[Python-Dev] Performance of various marshallers
Skip Montanaro
skip@pobox.com (Skip Montanaro)
Tue, 2 Oct 2001 16:53:15 -0500
>> Still, Unicode or not, the notion that XML-RPC is a data
>> serialization mechanism instead of a compound data markup language
>> means you don't need to provide hooks for processing each element, so
>> full-blown XML parsers tend to be overkill as py-xmlrpc demonstrates.
Paul> I don't see how that follows. py-xmlrpc needs to handle <struct>
Paul> different than <array> so it needs to have a "hook" for each of
Paul> those element types. Having a fixed list of hooks or an extensible
Paul> array of them should not be much different from a performance
Paul> point of view.
Sure, <struct> and <array> mean different things, but <struct> will always
mean the same thing in an XML-RPC context. There's no need to provide any
hooks. Once you've successfully parsed a <struct> you get a Python
dictionary.
As far as I can tell sgmlop is always going to be slower than py-xmlrpc
because it must callback to an Unmarshaller instance for each tag. The only
option currently available is the Unmarshaller class written in Python.

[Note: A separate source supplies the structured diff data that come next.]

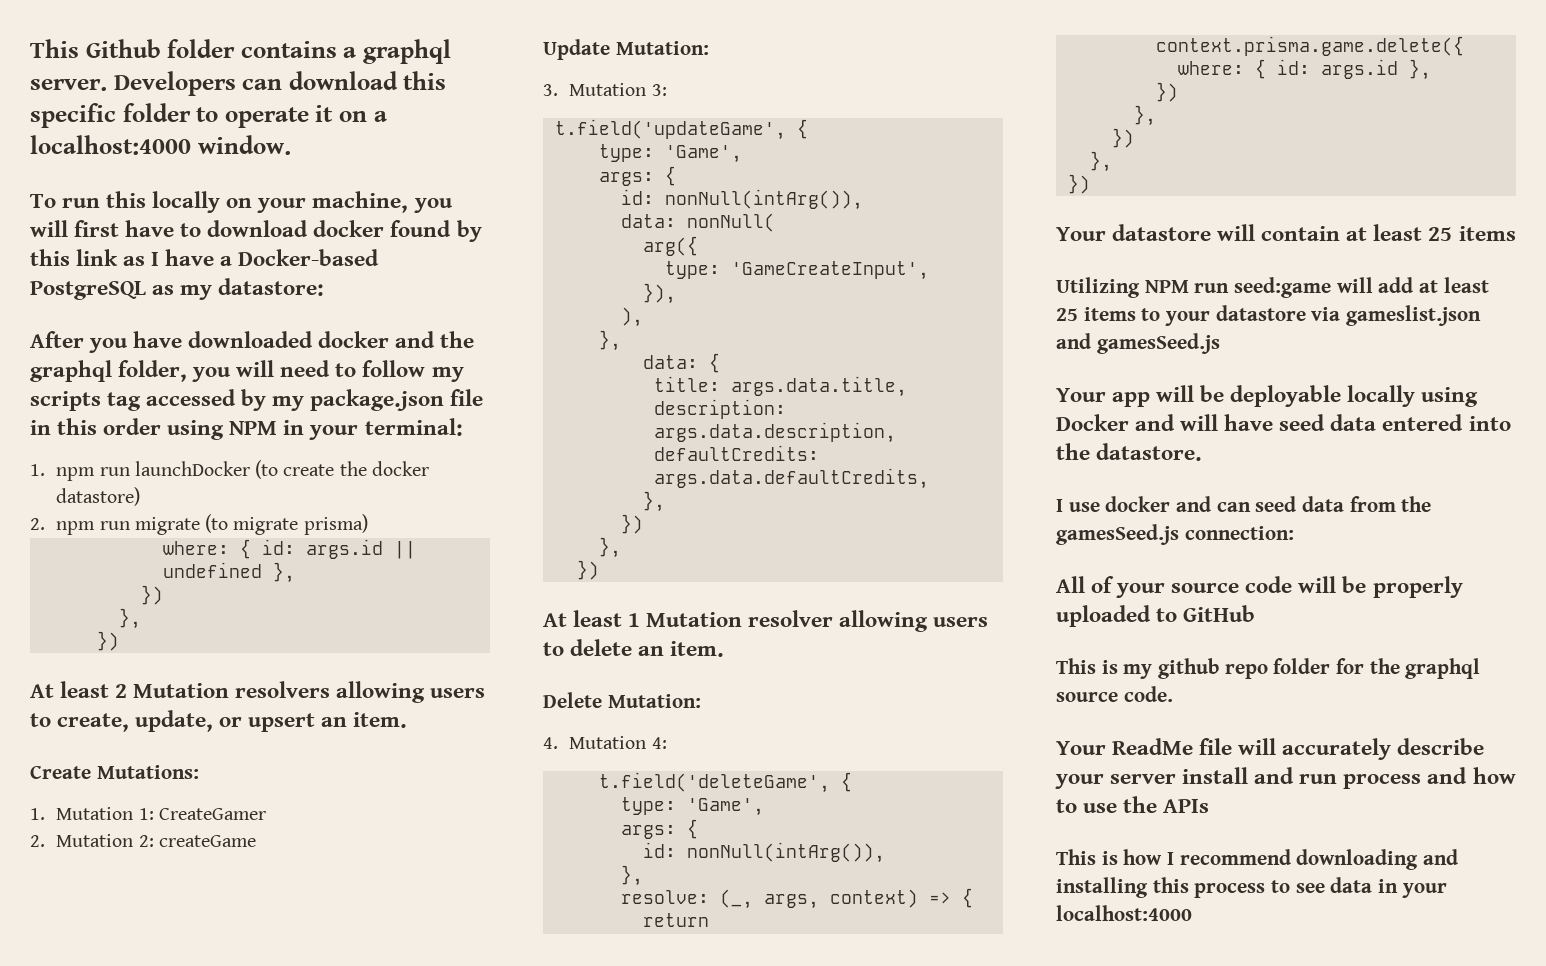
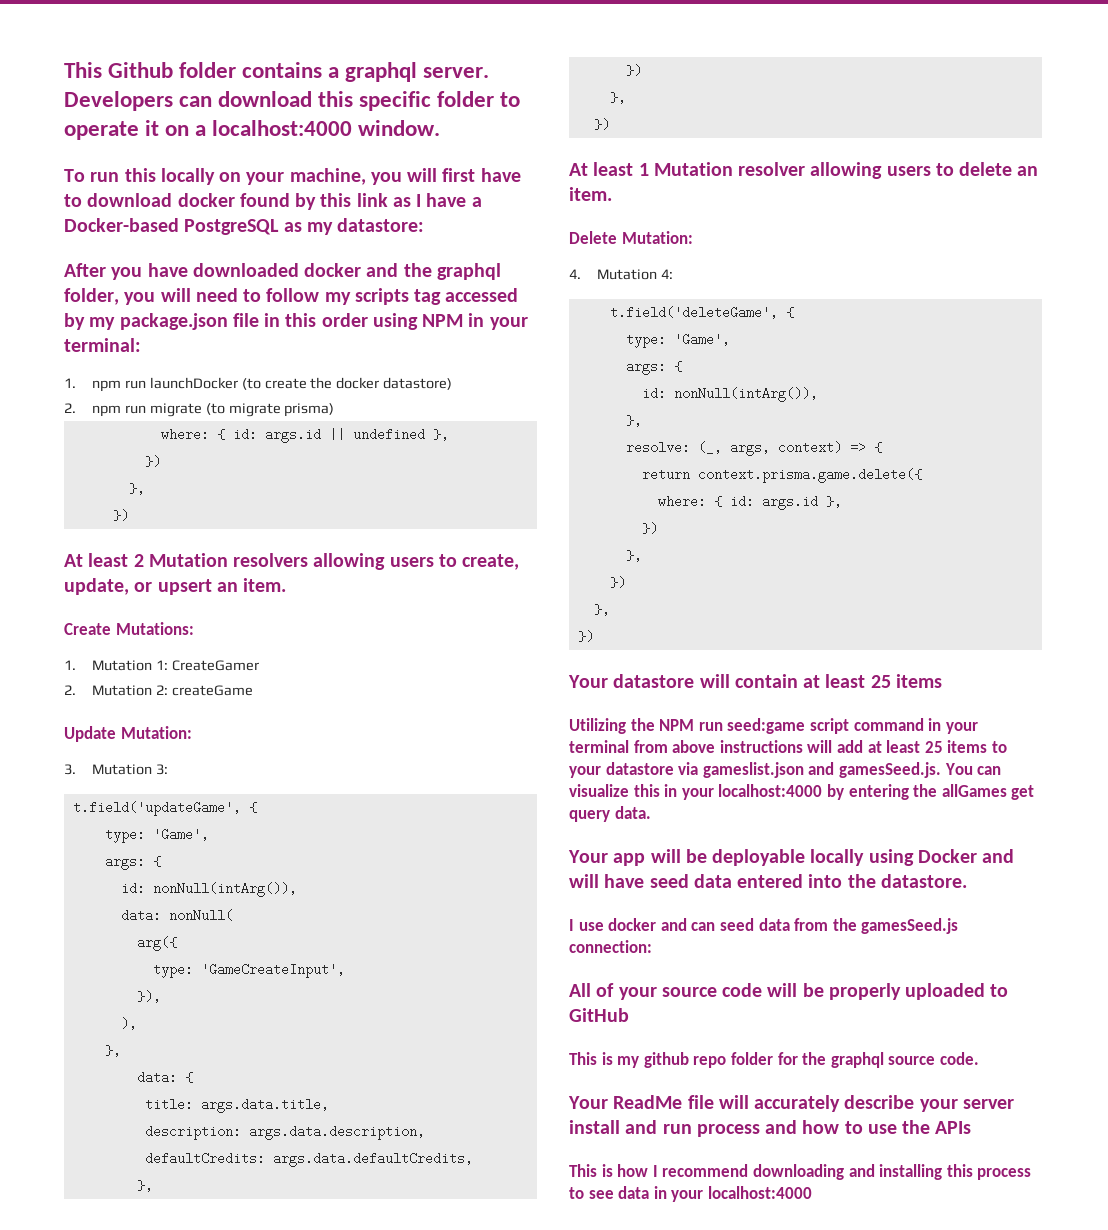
(1140, 287) none -> [630,718,655,731] the
(1332, 287) none -> [809,718,978,734] [569,740,803,753] script command in your terminal from above instructions
[1096,333,1220,354] gamesSeed.js -> [838,762,1002,778] [569,784,1035,800] [569,806,651,822] gamesSeed.js. You can visualize this in your localhost:4000 by entering the allGames get query data.

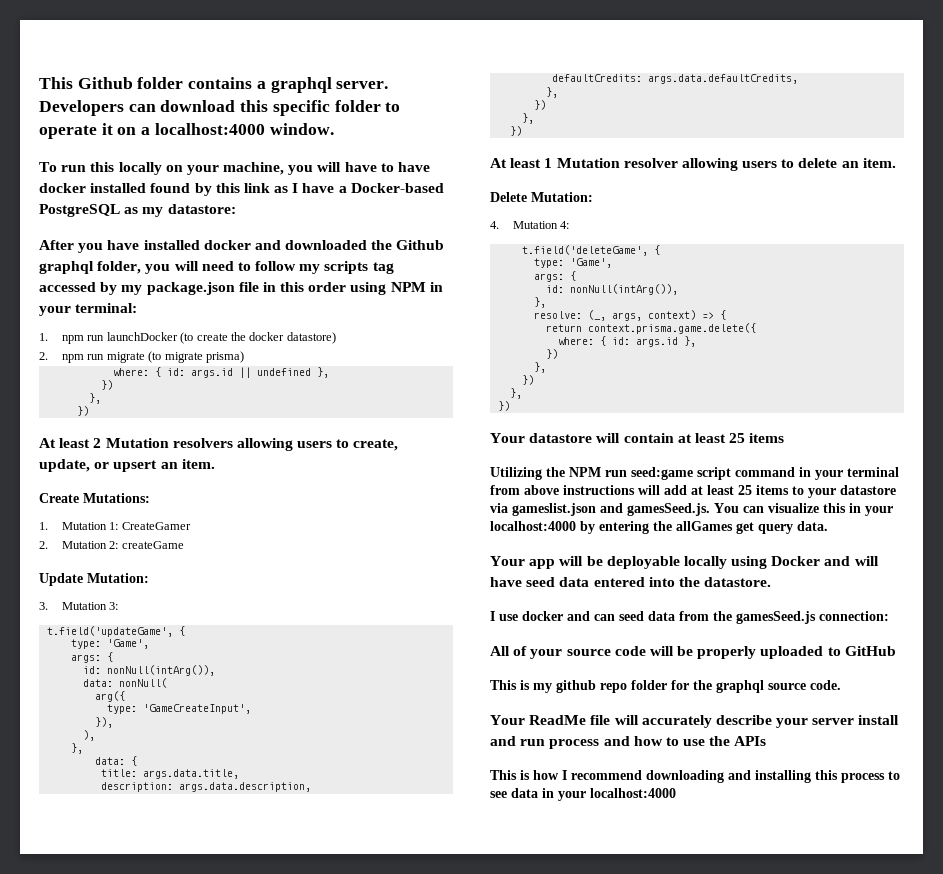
[442,168,476,182] first -> (342, 167) none
[87,193,235,207] download docker -> [398,162,431,172] [39,183,147,193] have docker installed
[192,263,432,277] downloaded docker and the -> [143,240,445,250] installed docker and downloaded the Github

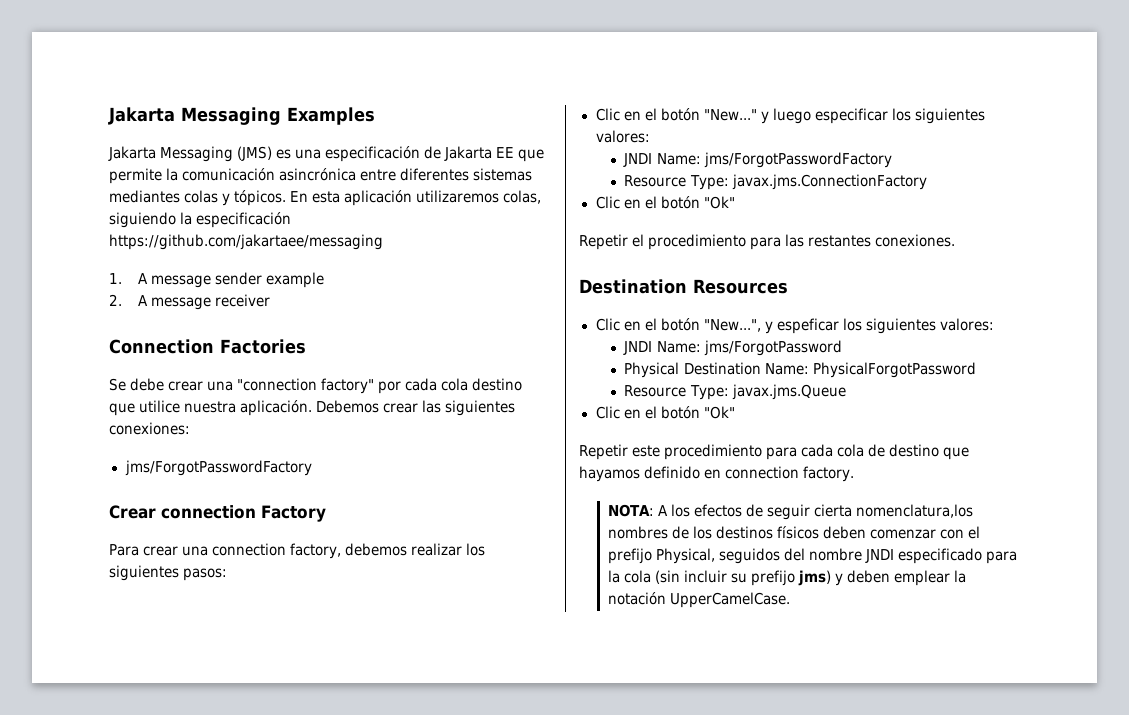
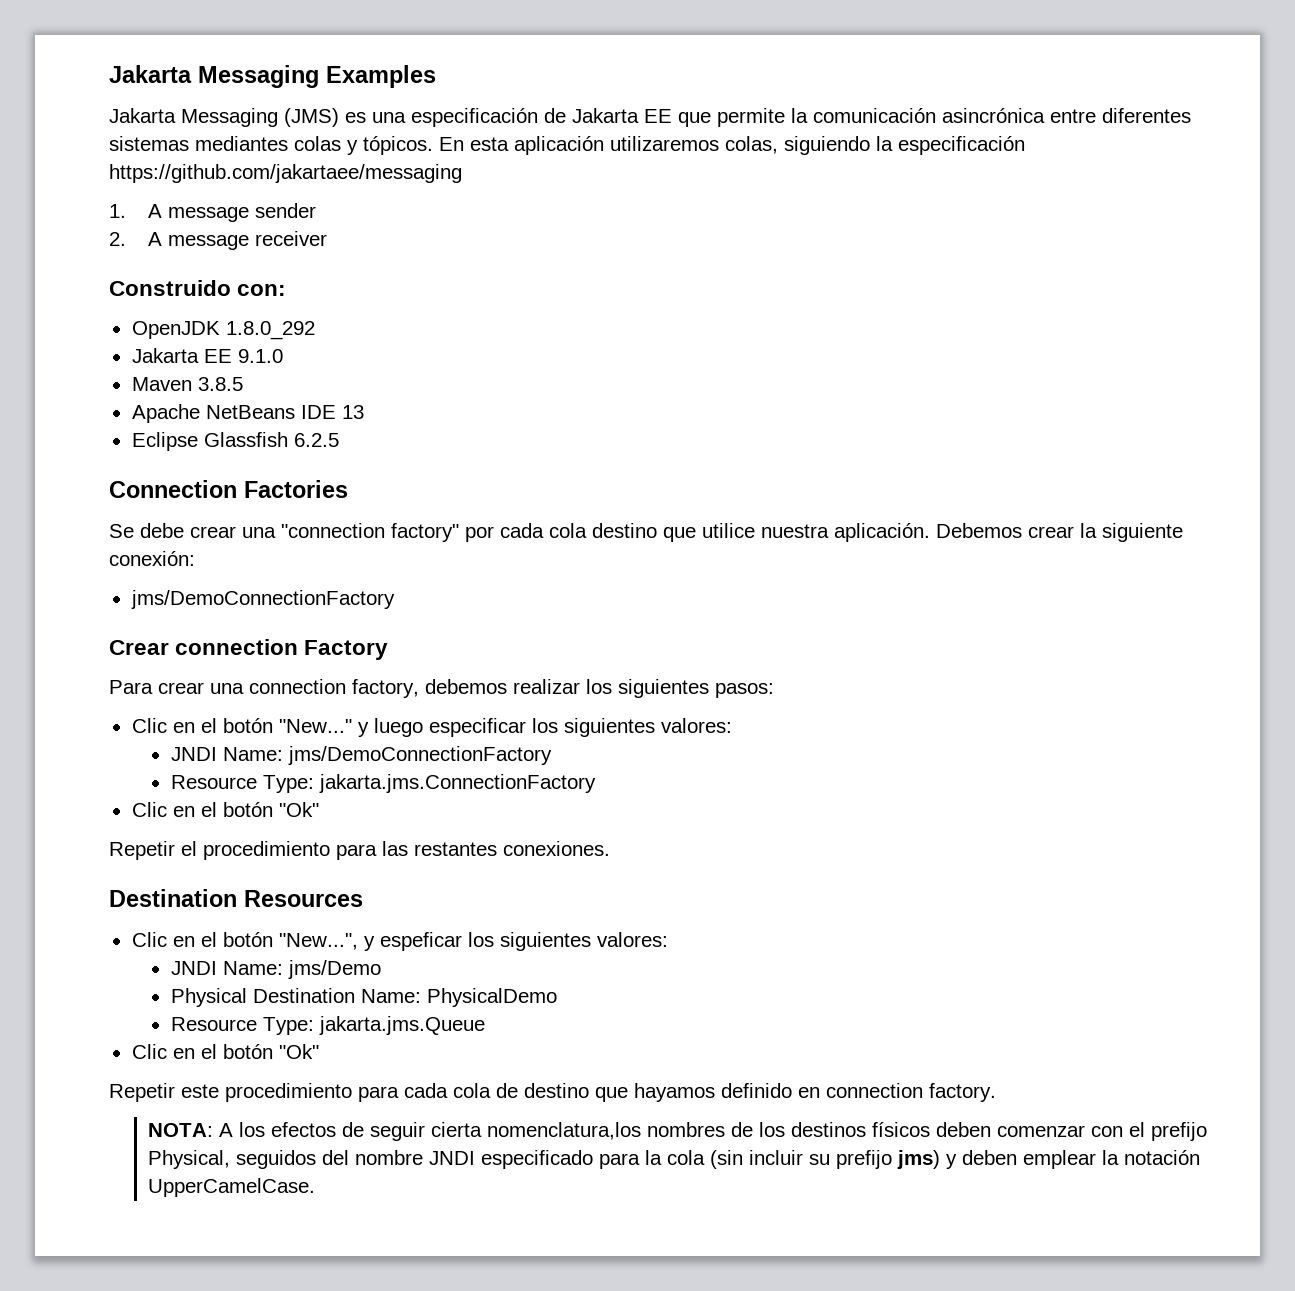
[266,272,325,288] example -> (317, 210) none
(271, 300) none -> [109,280,287,296] [131,321,315,340] [131,348,283,363] [131,377,243,391] [131,404,364,423] [131,432,339,451] // Construido con: // OpenJDK 1.8.0_292 // Jakarta EE 9.1.0 // Maven 3.8.5 // Apache NetBeans IDE 13 // Eclipse Glassfish 6.2.5
[422,400,516,416] [109,422,190,435] [124,460,313,476] las siguientes conexiones: // jms/ForgotPasswordFactory -> [1080,523,1183,542] [109,551,195,566] [130,590,395,609] la siguiente conexión: // jms/DemoConnectionFactory
[703,152,892,168] [624,174,927,190] jms/ForgotPasswordFactory // Resource Type: javax.jms.ConnectionFactory -> [287,746,552,765] [170,774,596,793] jms/DemoConnectionFactory // Resource Type: jakarta.jms.ConnectionFactory
[703,340,842,356] jms/ForgotPassword -> [287,960,381,979] jms/Demo
[812,362,976,378] [624,384,846,400] PhysicalForgotPassword // Resource Type: javax.jms.Queue -> [426,988,557,1007] [170,1016,485,1035] PhysicalDemo // Resource Type: jakarta.jms.Queue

Pythonware has a FastParser/FastUnmarshaller pair available now which I
don't have access to. Perhaps it exhibits encode/decode speeds similar to
py-xmlrpc. You'll have to ask Fredrik. Py-xmlrpc was written with the
knowledge that intermediate results aren't useful and that as you put it, it
has a fixed vocabulary. Why structure a parser to accommodate situations
that aren't needed?
Paul> Yes, an incomplete XML parser could be faster if it ignores
Paul> Unicode, ignores character references, and does not do all of the
Paul> error checking required by the spec. I'm not sure if this would
Paul> really improve performance anyhow.
Does py-xmlrpc have a ways to go? Sure. It's still pretty new software, so
give it time. You seem to be dismissing it completely because it's not as
mature as, say, Expat. I doubt it will lose a factor of 8 in encoding speed
or a factor of 24 in decoding speed (the current speed advantages I measure
over xmlrpclib 1.0b4 using sgmlop) when those things are all added. I'm not
sure all those things will ever be needed, but you're welcome to think they
will.
Paul> py-xmlrpc is probably faster because it doesn't call out to Python
Paul> code until the entire message has been parsed. xmlrpclib on the
Paul> other hand, is entirely written in Python. Is there a Python
Paul> XML-RPC implementation that uses no Python code but does use a
Paul> true XML parser?
That's precisely why py-xmlrpc is faster. Should it behave some other way?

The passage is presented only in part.